Number System Hierarchy

The number systems contained within Universal are organized by their natural set theoretic association.

We have unsigned integers, signed integers, rationals and fixed-points, regular floats, tapered floats, and logarithmic number systems. And any of these can be mixed into std::complex<>.

The following diagram shows the Universal number system names and their coverage within the mathematical sets.

Universal number systems hierarchy

Most of the number systems within Universal are parameterized in size, but fixed-size when articulated. For example, there is a generic posit<nbits, es> number system with nbits[2,...)nbits \in [2, ...) and es[0,9]es \in [0, 9], but when articulated as, say, posit<8,2>, it is an 8-bit fixed-size data type that can be used in vectors, matrices, and tensors in a memory-efficient layout.
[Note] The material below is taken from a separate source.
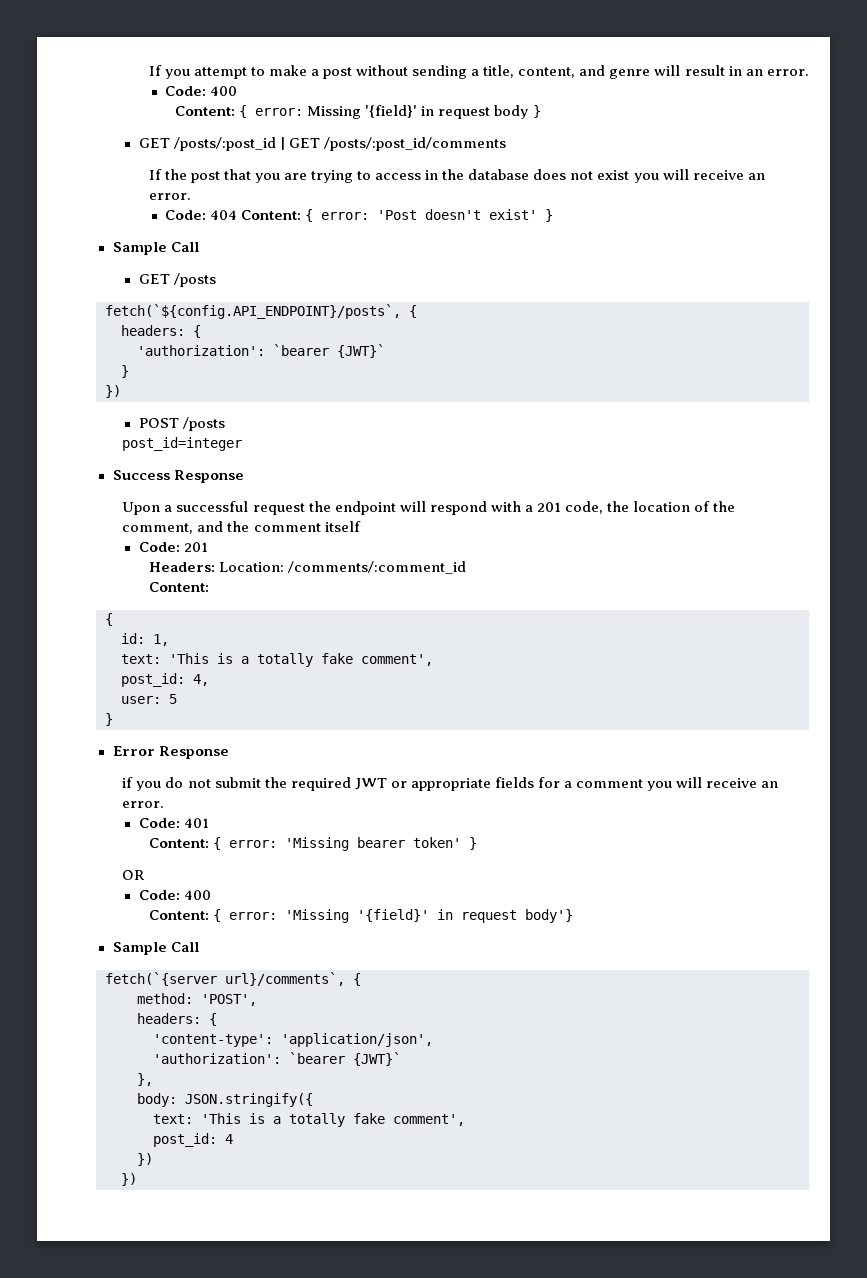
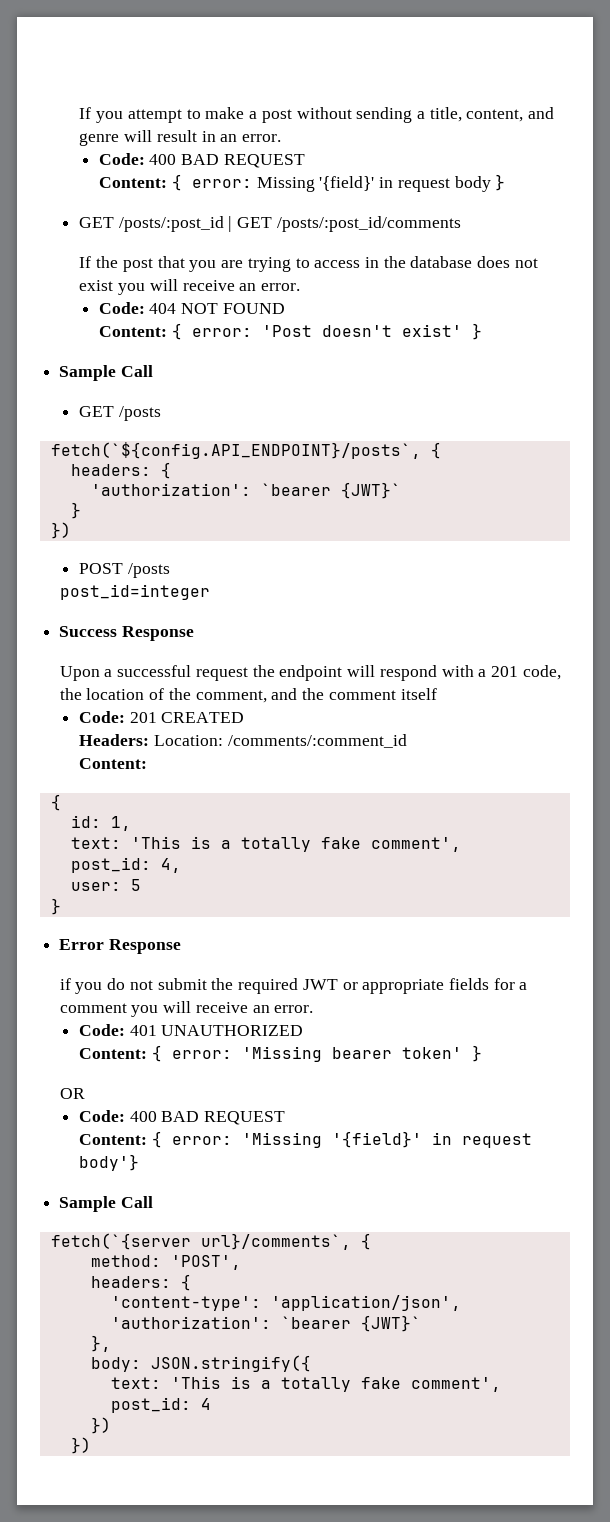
(238, 91) none -> [181,154,305,168] BAD REQUEST
(238, 215) none -> [181,303,285,314] NOT FOUND //
(208, 547) none -> [161,712,245,723] CREATED
(209, 823) none -> [161,1025,304,1036] UNAUTHORIZED
(211, 895) none -> [161,1111,286,1125] BAD REQUEST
The designer can also control the alignment to make certain that certain processor data access constraints are honored for performance.

In general, an algorithm designer can explore any refinement of the number systems in terms of

  1. precision

  2. dynamic range

  3. memory storage and alignment

  4. arithmetic: for example, modulo or saturating to value, or saturating to infinity

  5. sampling profile: for example, logarithmic, linear, exponential, or even custom functions

All of the fixed-size number systems that are subject to rounding to stay within the allocated encodings during arithmetic operations will have a programmable super-accumulator to enable user-defined deferred rounding. In particular, Universal offers a fused dot product operator for its number systems.
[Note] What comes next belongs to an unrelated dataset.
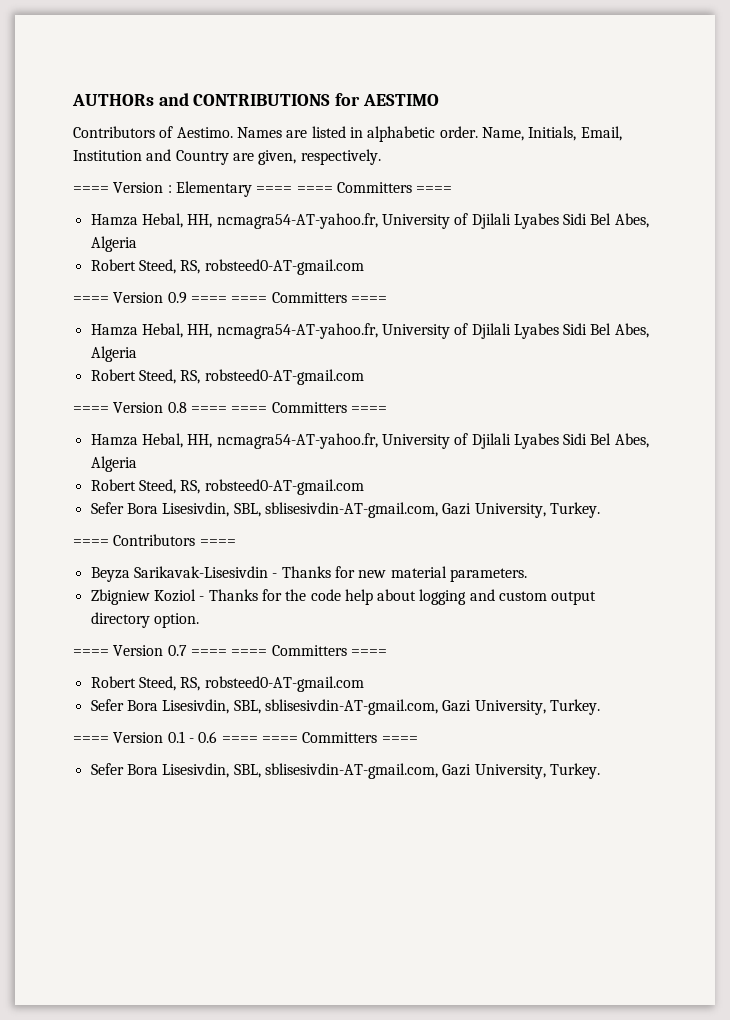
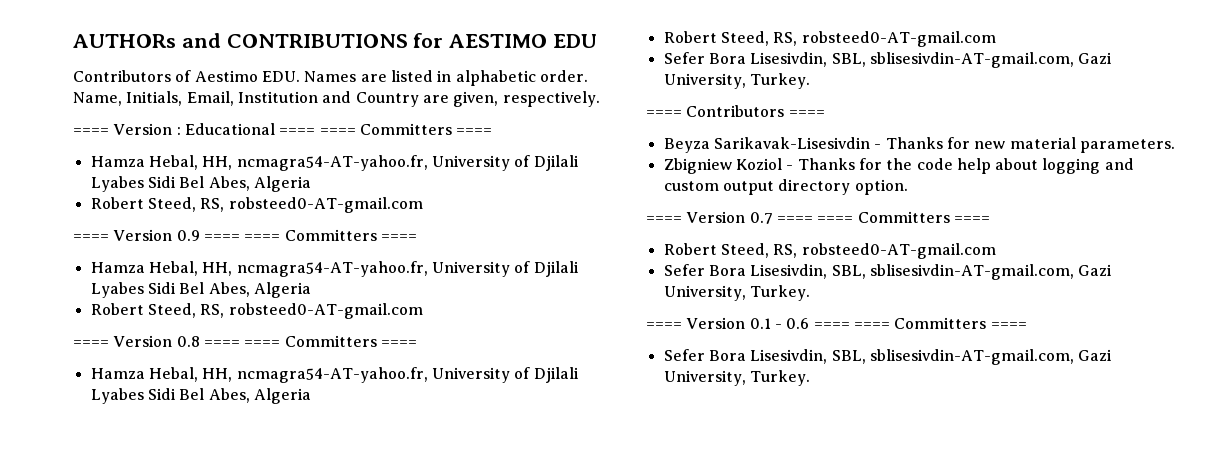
(439, 100) none -> [553,34,598,48] EDU
[176,127,233,138] Aestimo. -> [194,70,300,82] Aestimo EDU.
[175,181,252,197] Elementary -> [184,123,275,135] Educational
Universal also offers empirical error estimates and programmable arithmetic exceptions to catch overflow, underflow, division by zero, and manipulations of infinite and nan encodings, to aid in numerical analysis and numerical debug.

Finally, Universal offers adaptive, infinite precision versions that are useful as Oracles.

Universal is designed to be the primary resource to design, test, debug, and optimize energy-efficient algorithms for high-performance and embedded applications.